* Dataset extract *

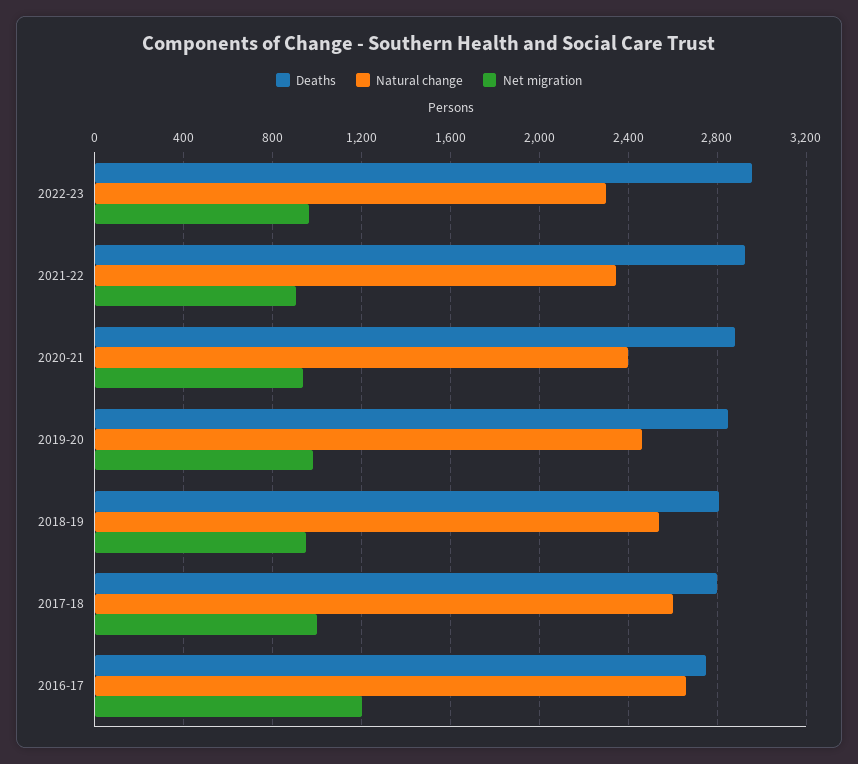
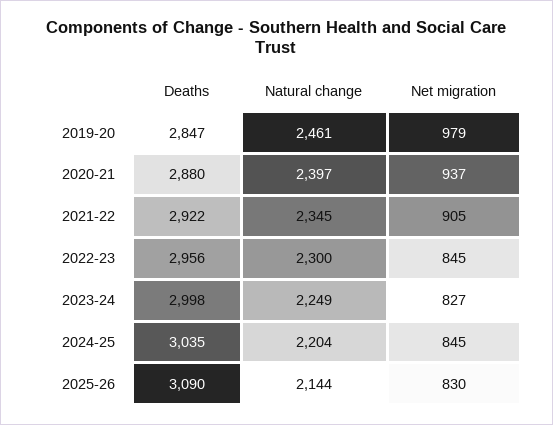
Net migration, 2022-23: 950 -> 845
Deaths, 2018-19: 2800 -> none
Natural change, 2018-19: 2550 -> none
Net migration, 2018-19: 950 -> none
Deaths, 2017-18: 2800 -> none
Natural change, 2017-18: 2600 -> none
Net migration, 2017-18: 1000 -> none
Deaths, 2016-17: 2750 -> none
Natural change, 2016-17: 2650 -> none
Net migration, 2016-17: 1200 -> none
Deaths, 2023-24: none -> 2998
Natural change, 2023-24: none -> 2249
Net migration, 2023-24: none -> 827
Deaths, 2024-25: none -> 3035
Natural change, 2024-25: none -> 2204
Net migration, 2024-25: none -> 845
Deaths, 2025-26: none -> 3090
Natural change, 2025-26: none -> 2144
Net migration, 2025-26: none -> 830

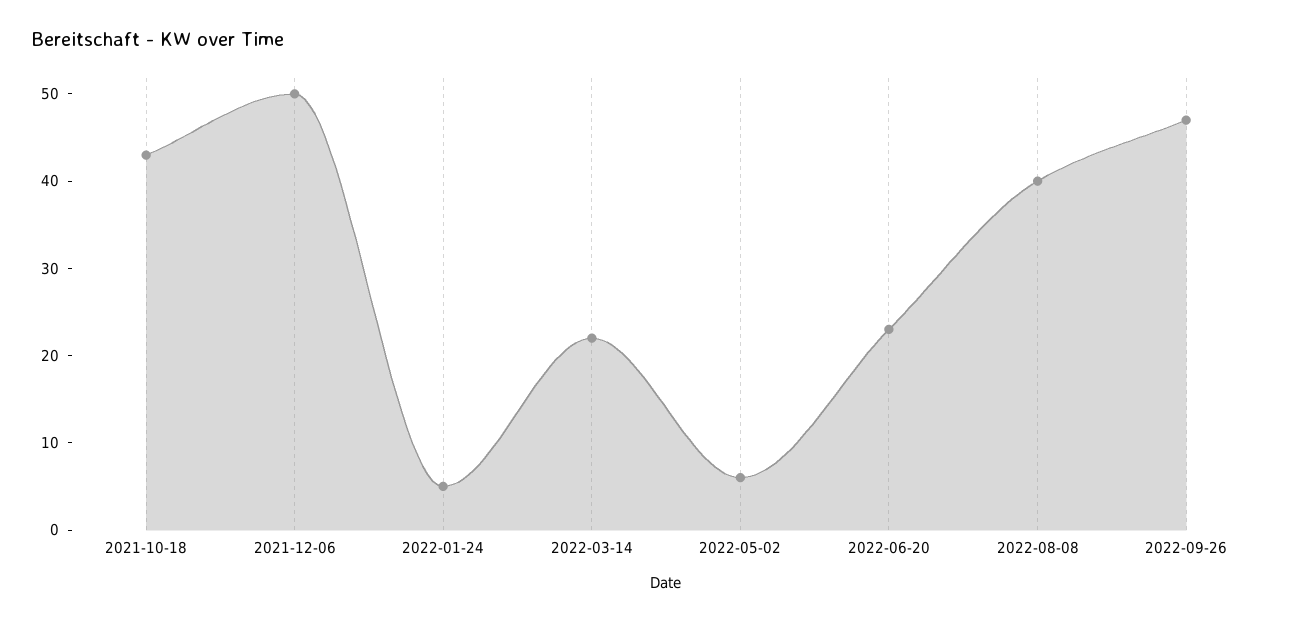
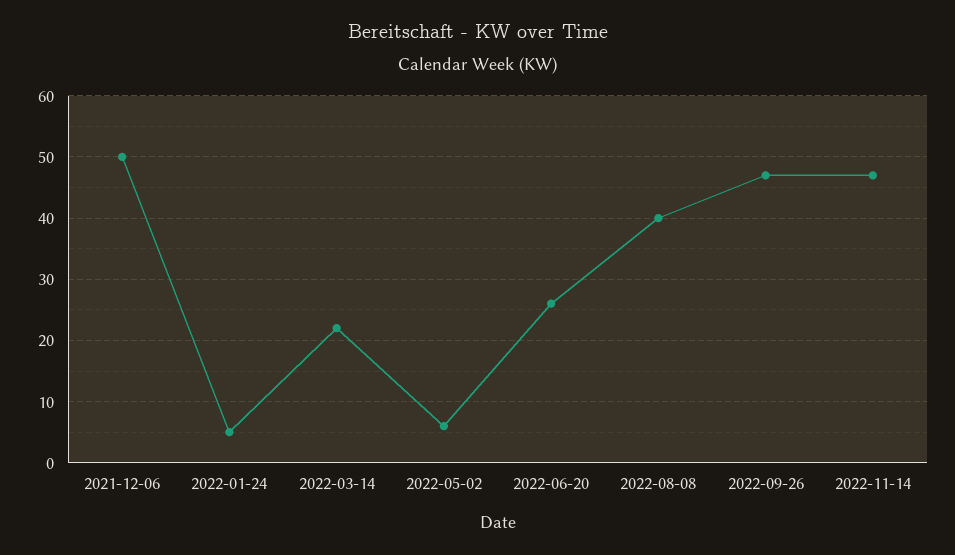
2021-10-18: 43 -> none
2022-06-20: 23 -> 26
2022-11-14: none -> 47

...

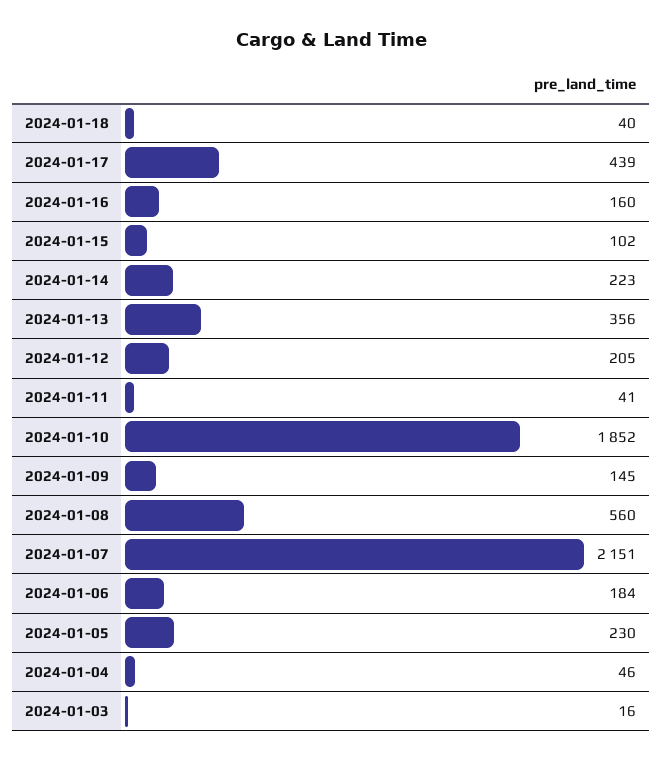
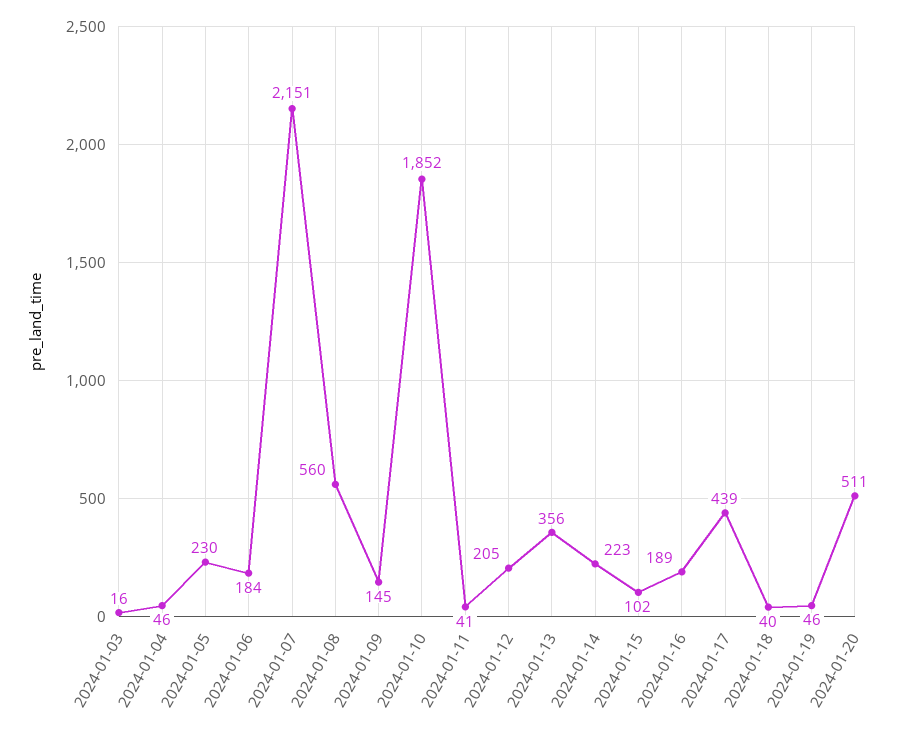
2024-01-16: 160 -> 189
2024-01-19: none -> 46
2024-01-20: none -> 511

* What to work on *
Write down exactly what the lines above say, from the line holding "Natural change, 2016-17: 2650 -> none" through the line holding "2022-11-14: none -> 47", and nothing more. Do not copy the pictures.

* Response to the exercise *
Natural change, 2016-17: 2650 -> none
Net migration, 2016-17: 1200 -> none
Deaths, 2023-24: none -> 2998
Natural change, 2023-24: none -> 2249
Net migration, 2023-24: none -> 827
Deaths, 2024-25: none -> 3035
Natural change, 2024-25: none -> 2204
Net migration, 2024-25: none -> 845
Deaths, 2025-26: none -> 3090
Natural change, 2025-26: none -> 2144
Net migration, 2025-26: none -> 830

2021-10-18: 43 -> none
2022-06-20: 23 -> 26
2022-11-14: none -> 47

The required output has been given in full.